November 29, 2001. News.

World Bank funds could buy generics

By Carl Bialik

New York -- As the World Bank considers the launch of a new set of loans to combat the HIV/AIDS epidemic in Africa, development sources told The Monitor individual countries could decide how to get the best drug regimens at the best cost. The sources implied recipient countries could buy generic antiretroviral drugs, possibly infringing on pharmaceutical companies’ patents, without Bank interference.

The Bank Wednesday announced the appointment of Debrework Zewdie as the Bank’s first Global HIV/AIDS Adviser. Zewdie, an Ethiopian and former medical scientist, will be responsible for intensifying the Bank’s efforts in the field and representing the Bank in the global fight against the AIDS epidemic.

The Bank also announced Wednesday its Board of Governors will decide January 17 on a proposed second round of Multi-Country HIV/AIDS Program (MAP) interest-free loans in Africa, totaling $500 million. Uganda, one of 10 countries to benefit from MAP 1, received a $47.5 million loan in July.

Zewdie said the Uganda project is progressing well, as "the background work that needs to be put in place so community groups and NGOs can access the funds, is already put in place," she told The Monitor.

Unlike MAP 1, which only provided for antiretrovirals (ARVs) to prevent mother-child transmission, MAP 2 funds may be used for full ARV treatment for adults suffering from HIV/AIDS.

On the matter of generic ARVs, Zewdie told The Monitor "the rules and regulations that are internationally accepted also bind the World Bank."

In Uganda, a number of firms are planning production of generic versions of ARVs, including Kampala Pharmaceutical Industries and Rene Industries.

Until the latest round of World Trade Organization talks in Doha, Qatar, earlier this month, it was clear that international trade regulations banned the sale of patent-violating generic drugs, unless countries had declared national emergencies. But the Doha declaration, adopted after intense pressure from developing countries, recognised governments’ unrestricted right to adopt effective health policies for their populations.

While 20 new countries have applied for MAP 2 funds, Zewdie said countries that received MAP 1 funds are also eligible for more. "If Uganda utilizes its resources appropriately, according to the project proposal we all agreed upon, and uses all the money by tomorrow, there will be more money for Uganda," she said.

Among the components of the MAP 2 proposal Zewdie will take to the Bank in January is a pilot ARV program for Senegal. "We want to see whether bank resources could be used in a sustainable manner to buy ARVs," she said.

Senegal was chosen as a test country because it has one of the lowest rates of HIV infection in sub-Saharan Africa, under two percent. Furthermore, "They have a fairly well developed infrastructure and they’ve negotiated cheaper prices with pharmaceutical companies," Zewdie said.

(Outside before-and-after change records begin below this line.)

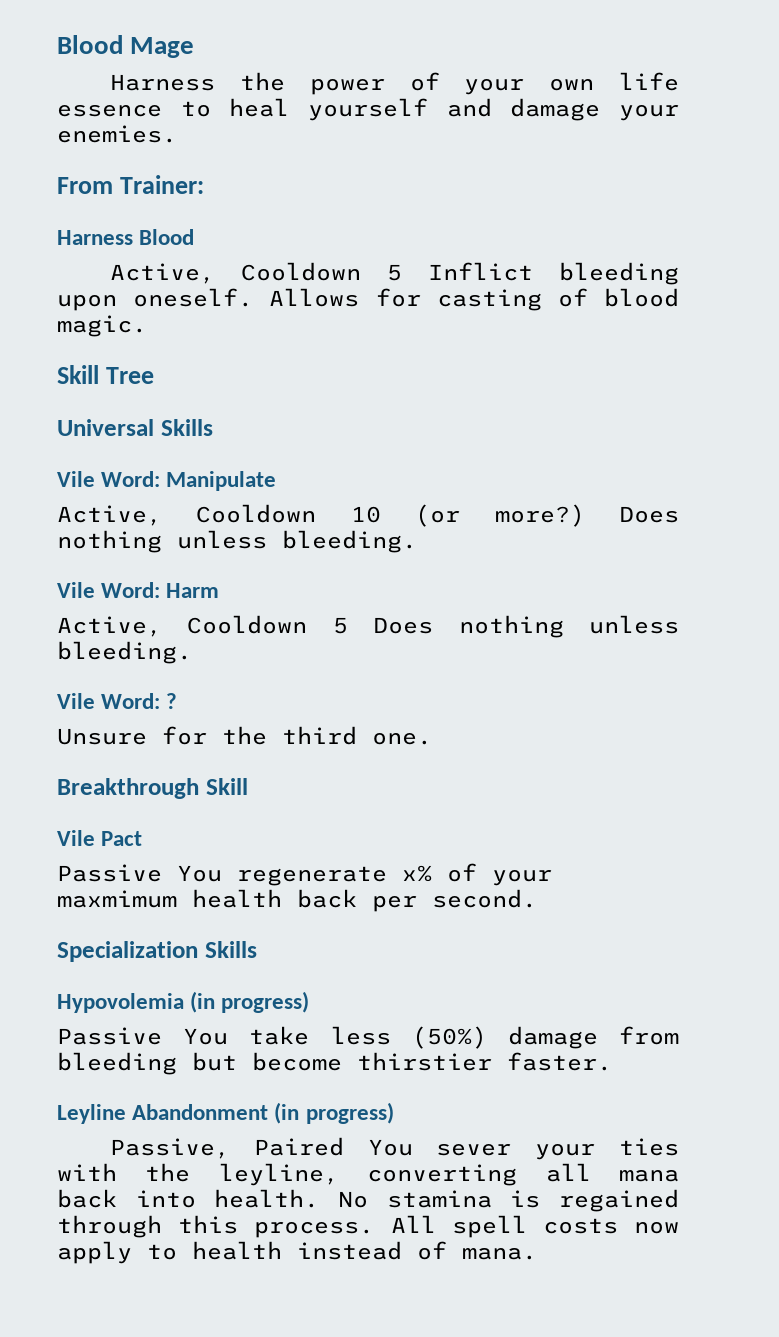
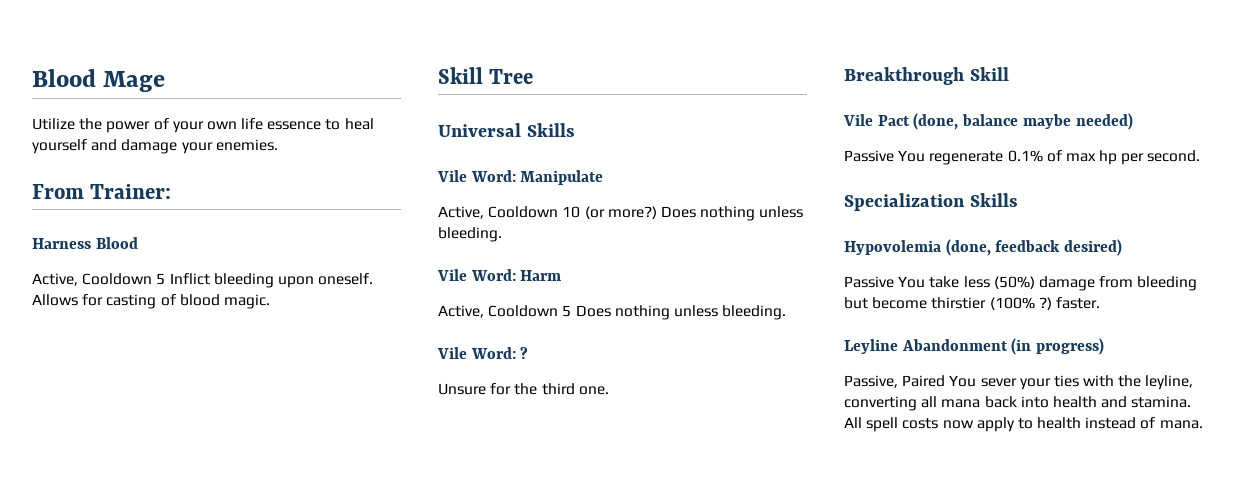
[110,74,216,91] Harness -> [32,118,75,130] Utilize
(143, 838) none -> [913,113,1133,130] (done, balance maybe needed)
[402,863,552,886] [57,889,357,908] x% of your maxmimum health back -> [1007,150,1118,165] 0.1% of max hp
[190,991,310,1013] (in progress) -> [945,239,1123,256] (done, feedback desired)
(492, 1061) none -> [989,297,1052,310] (100% ?)
[214,1189,680,1212] [57,1215,375,1238] health. No stamina is regained through this process. -> [1052,396,1192,408] health and stamina.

After gaining clearance for the Senegal pilot project, the Bank will immediately start the necessary work for other countries to purchase ARVs under MAP 2, Zewdie said.

Antiretrovirals are the most effective treatment for people infected with HIV. The drugs have prolonged the lives of millions, particularly in the United States and Europe. But their high prices have kept them out of reach of most HIV-positive people in the developing world.

That is changing, as pharmaceutical companies have recently slashed prices on a number of ARV drugs, and, simultaneously, generic drug manufacturers in Brazil, India, and Thailand have produced cheaper versions of the drugs.

Barbados, a Caribbean country which is comparatively well-off and has a well-developed health infrastructure, recently received a $15.5 million loan from the Bank to begin providing ARVs to its infected population. Development sources indicated that Barbados would be free under procurement rules to buy ARVs from the cheapest possible source, which may, for some drugs, be generic manufacturers in Brazil or elsewhere.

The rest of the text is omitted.